=== Section Start ===

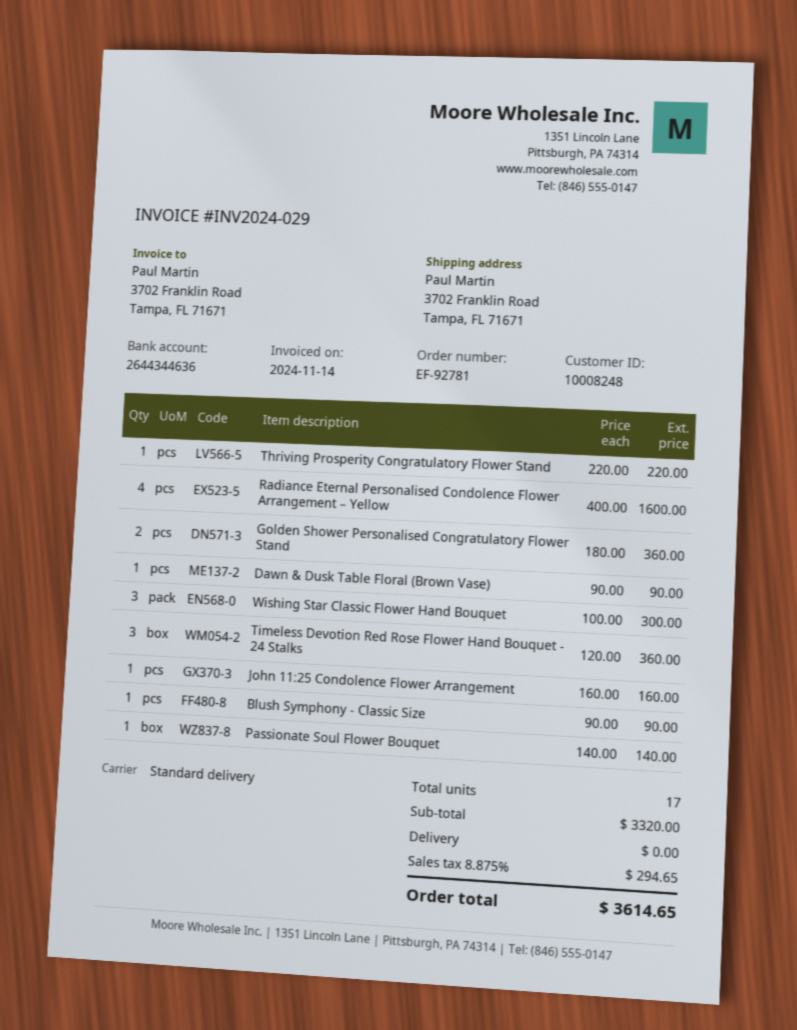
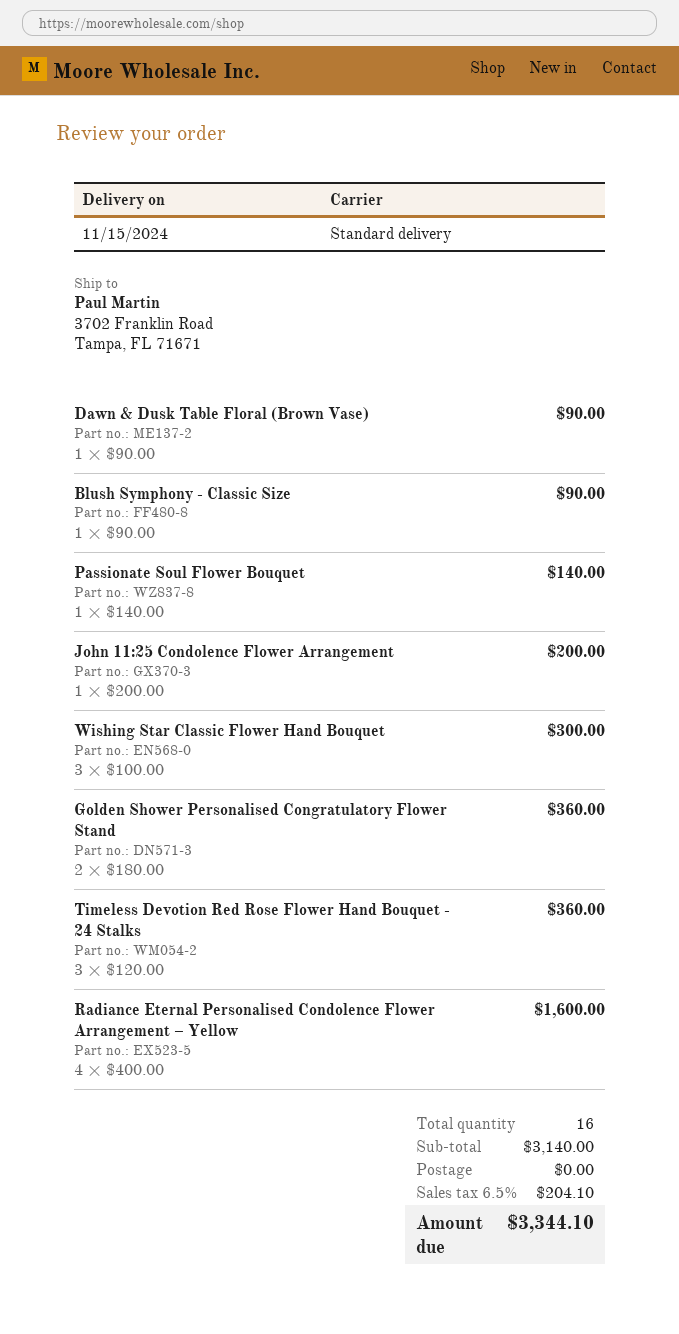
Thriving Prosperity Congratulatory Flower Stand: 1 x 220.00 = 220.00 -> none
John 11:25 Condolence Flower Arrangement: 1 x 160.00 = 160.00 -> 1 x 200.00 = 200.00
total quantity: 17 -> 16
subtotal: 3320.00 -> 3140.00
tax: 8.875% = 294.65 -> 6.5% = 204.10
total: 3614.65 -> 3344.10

=== Section End ===
=== Section Start ===

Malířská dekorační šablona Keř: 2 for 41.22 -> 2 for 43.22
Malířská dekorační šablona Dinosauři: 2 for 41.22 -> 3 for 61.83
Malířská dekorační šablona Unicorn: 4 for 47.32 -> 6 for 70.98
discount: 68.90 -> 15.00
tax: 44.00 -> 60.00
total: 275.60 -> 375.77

=== Section End ===
=== Section Start ===

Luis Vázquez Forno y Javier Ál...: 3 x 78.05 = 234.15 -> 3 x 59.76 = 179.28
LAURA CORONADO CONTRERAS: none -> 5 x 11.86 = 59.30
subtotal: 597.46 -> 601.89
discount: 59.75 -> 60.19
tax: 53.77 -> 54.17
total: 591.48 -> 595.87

=== Section End ===

*Exercise goal*.
Print again the lines of the entries above that fall between the line holding "Malířská dekorační šablona Keř: 2" and the line holding "total: 275.60 -> 375.77", inclusive, exactly as they stand.

*Result for this exercise*.
Malířská dekorační šablona Keř: 2 for 41.22 -> 2 for 43.22
Malířská dekorační šablona Dinosauři: 2 for 41.22 -> 3 for 61.83
Malířská dekorační šablona Unicorn: 4 for 47.32 -> 6 for 70.98
discount: 68.90 -> 15.00
tax: 44.00 -> 60.00
total: 275.60 -> 375.77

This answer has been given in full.